Валерка челноком забегал между кухней и комнатой, перетаскивая посуду, бутылки, тарелки с закусками. Главное блюдо — «Китайский цветок», над приготовлением которого трудились все, поставили на письменный стол. Рядом возвышалась башенка из розеток под пиалы. На подносе лежали фарфоровые ложки, половник и блюдце с тонюсенькими кружками огурцов для украшения.

— Я буду разливать суп, а вы пока расправляйтесь со своими салатами! — скомандовал Слуцкий. — Валер, ты помоги Даше устроиться в торце стола. Ей там удобнее будет.

Катерина чувствовала себя неуютно, когда кто-то вместо неё хлопотал по хозяйству, и всё порывалась помочь.

— Давайте я буду подавать на стол пиалы! — вызвалась она.

— Ни в коем случае! В китайском ресторане официант — мужчина!

Валерка уже извёлся — так не терпелось выпить, и он налил себе водки. Подумал — и налил водки Ивану Антоновичу, потом женщинам.

— Иван Антонович! — позвала Катерина. — Выпейте с нами, а потом займетесь супом!

— За что пьем? — спросил он.

Катерина подняла рюмку.

— Давайте помянем Зою! Сегодня утром я была на кладбище.
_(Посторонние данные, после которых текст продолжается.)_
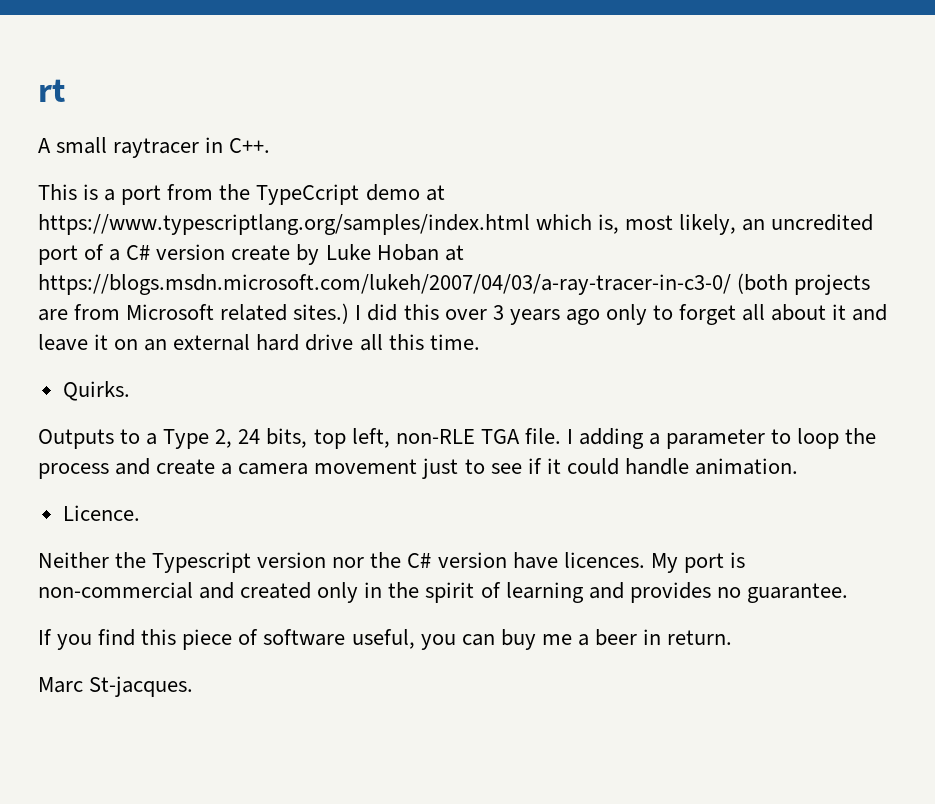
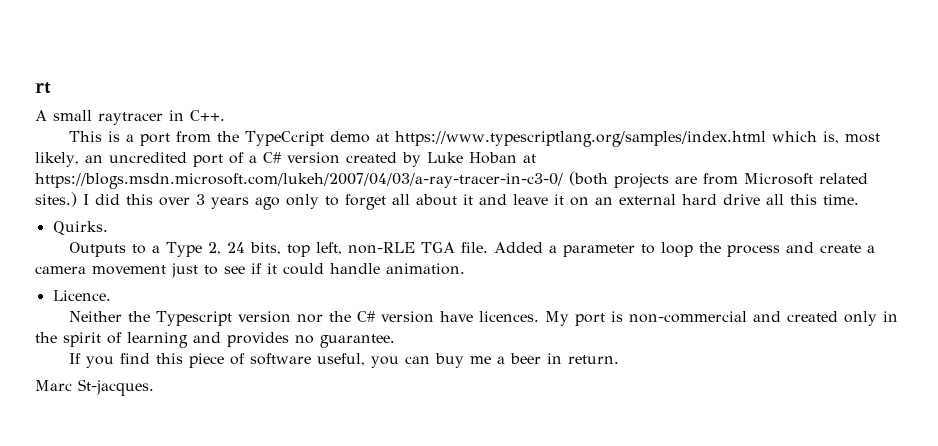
[231,245,291,261] create -> [345,152,397,163] created
[566,428,644,449] I adding -> [493,242,543,253] Added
Отнесла ей цветы, поговорила с девочкой. Рассказала ей про Дашеньку, про то, что замуж собирается за Валерия. Зоя порадовалась бы за тебя, — обратилась она к Даше. — Рассказала, какой замечательный у нас появился, — запнулась она на мгновение, — родственник. Вы, Иван Антонович, ей бы очень понравились… Зоенька, девочка моя. — Она приложила к глазам салфетку. — Мы любим тебя и всегда будем любить…
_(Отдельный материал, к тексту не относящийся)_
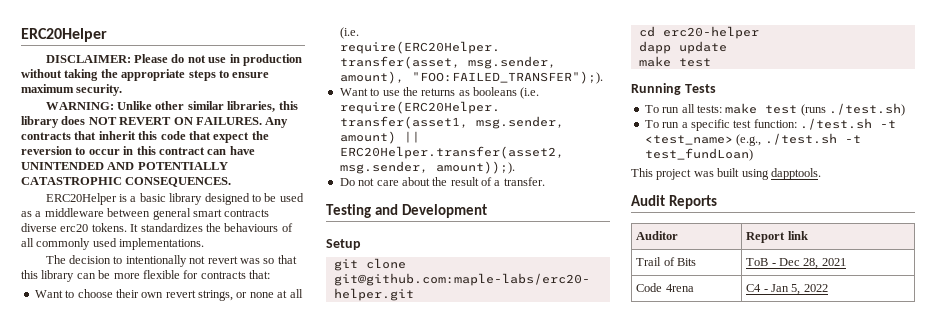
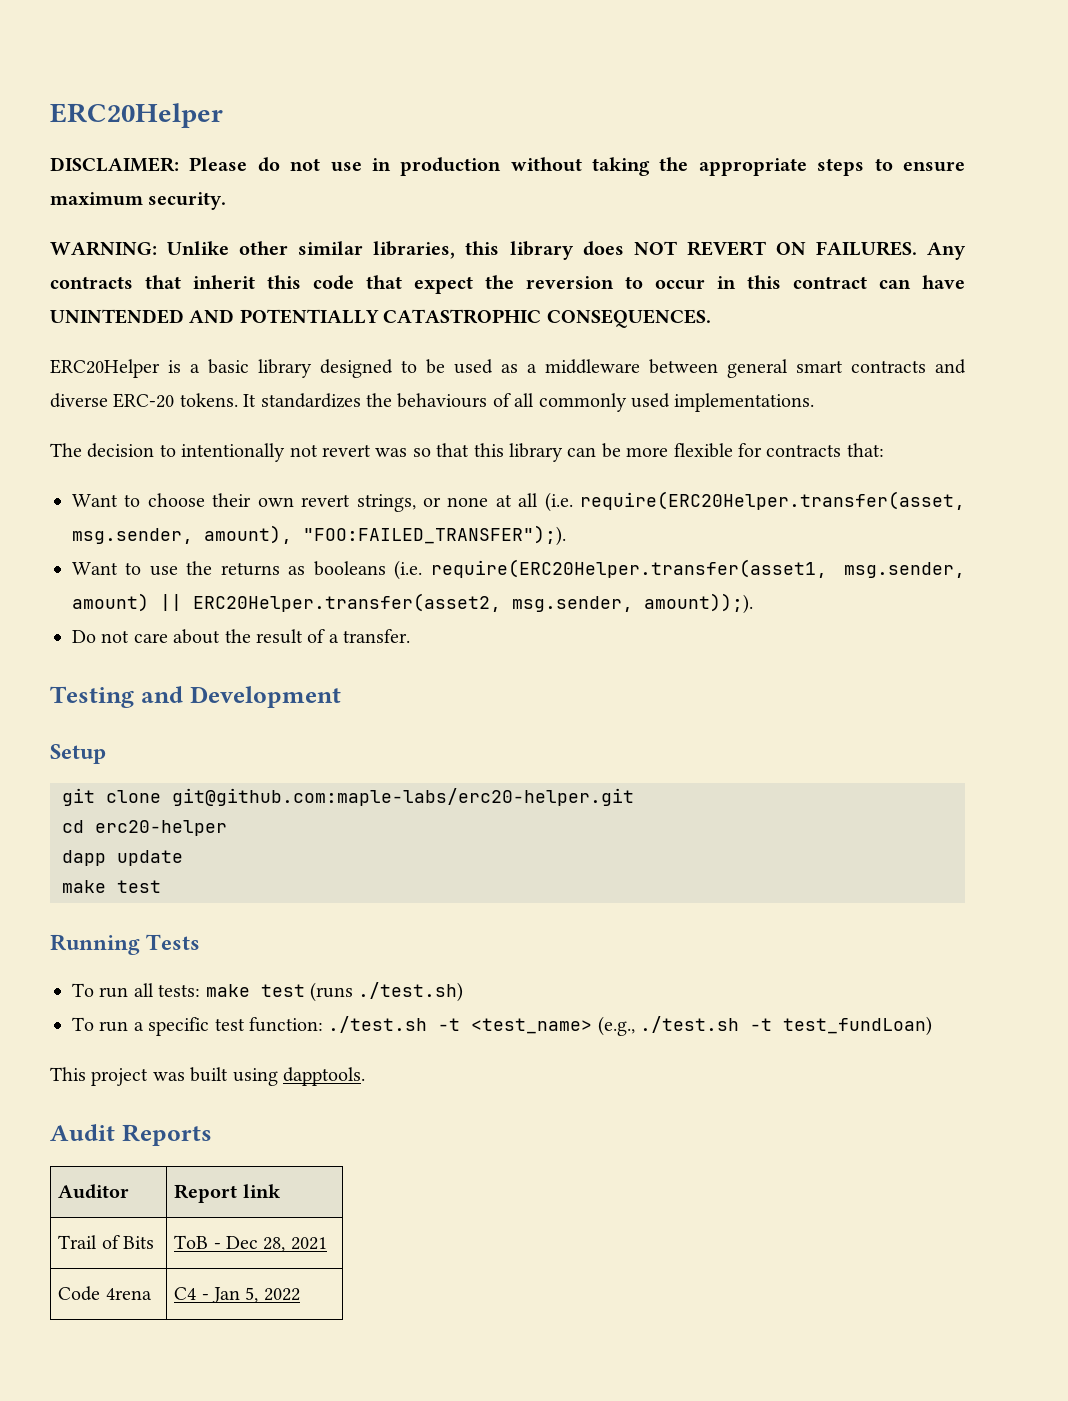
[21,223,89,232] diverse erc20 -> [935,359,966,374] [50,393,175,408] and diverse ERC-20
— Катерина Ивановна! — вмешался Валерка. — Ну не надо плакать! Конечно, будем любить! Так ведь, Дарья?

Даша, не глядя на Валерку, выпила рюмку до дна и отвернулась к окну.

— Ну не ссорьтесь, ребята! Эта я, наверное, не к месту со своими слезами… — засуетилась Катерина. — Где же наш суп? — с истеричными нотками в голосе почти прокричала она Слуцкому.
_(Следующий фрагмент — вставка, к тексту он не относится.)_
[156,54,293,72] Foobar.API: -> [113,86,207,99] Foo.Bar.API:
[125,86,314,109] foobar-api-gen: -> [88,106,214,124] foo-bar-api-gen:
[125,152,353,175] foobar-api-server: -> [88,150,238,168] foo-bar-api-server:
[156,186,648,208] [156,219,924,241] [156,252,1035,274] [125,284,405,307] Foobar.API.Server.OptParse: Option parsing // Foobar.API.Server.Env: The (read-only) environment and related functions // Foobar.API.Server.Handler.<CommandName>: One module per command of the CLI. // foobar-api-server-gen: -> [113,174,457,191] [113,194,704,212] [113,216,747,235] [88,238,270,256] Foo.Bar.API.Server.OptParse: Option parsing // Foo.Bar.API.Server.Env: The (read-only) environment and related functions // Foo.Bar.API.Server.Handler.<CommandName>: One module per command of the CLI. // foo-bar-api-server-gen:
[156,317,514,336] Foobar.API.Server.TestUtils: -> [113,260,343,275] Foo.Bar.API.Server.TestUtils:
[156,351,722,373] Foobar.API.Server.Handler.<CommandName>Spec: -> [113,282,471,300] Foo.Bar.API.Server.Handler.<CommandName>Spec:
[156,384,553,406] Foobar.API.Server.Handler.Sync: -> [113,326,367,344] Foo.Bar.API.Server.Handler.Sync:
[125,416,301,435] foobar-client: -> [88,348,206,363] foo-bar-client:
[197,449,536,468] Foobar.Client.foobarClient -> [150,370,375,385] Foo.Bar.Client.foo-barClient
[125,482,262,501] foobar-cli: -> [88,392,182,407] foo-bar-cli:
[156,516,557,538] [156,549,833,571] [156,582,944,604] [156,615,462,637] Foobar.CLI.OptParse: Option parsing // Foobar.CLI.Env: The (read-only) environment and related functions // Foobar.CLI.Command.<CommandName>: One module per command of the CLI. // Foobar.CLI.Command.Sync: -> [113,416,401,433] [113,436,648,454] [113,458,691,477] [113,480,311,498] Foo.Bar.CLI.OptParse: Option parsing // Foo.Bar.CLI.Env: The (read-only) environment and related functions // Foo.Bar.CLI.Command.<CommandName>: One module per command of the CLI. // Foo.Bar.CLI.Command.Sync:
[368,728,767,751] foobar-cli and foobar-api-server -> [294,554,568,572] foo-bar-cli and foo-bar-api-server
Иван Антонович склонился над кастрюлей и медленно приподнял крышку. Жаркий пар рванулся наружу, вытягивая за собой такой дразняще острый аромат вкусной еды, что все невольно стали потягивать носами воздух. Слуцкий зачерпывал половником суп, наливал в пиалу дымящуюся жидкость с длинными жёлтыми хлопьями, бросал в неё три огуречных кружка, ставил обжигающе горячую пиалу на розетку-подставку, дополнял композицию фарфоровой ложечкой и нёс к столу.

Первая пиала досталась Катерине.

— Боже мой! Как потрясающе красиво это выглядит! — Она подула на изящную ложечку и отправила её содержимое в рот. Секунда-другая — и Катерина блаженно закрыла глаза. — Это ещё вкуснее, чем кажется с виду… Никогда не ела ничего подобного. Превосходно, Иван Антонович! Браво!

У Валерки от голода нетерпеливо раздувались ноздри.

— Можно следующая моя? А то умру прям сейчас с голоду!

— Как, Даша, не возражаешь? — спросил Слуцкий.

— Пожалуйста, — равнодушно ответила она.

Валерка даже подался вперёд навстречу плывущей к нему еде.

— А если добавку захочу, дадут мне ещё одну хризантему?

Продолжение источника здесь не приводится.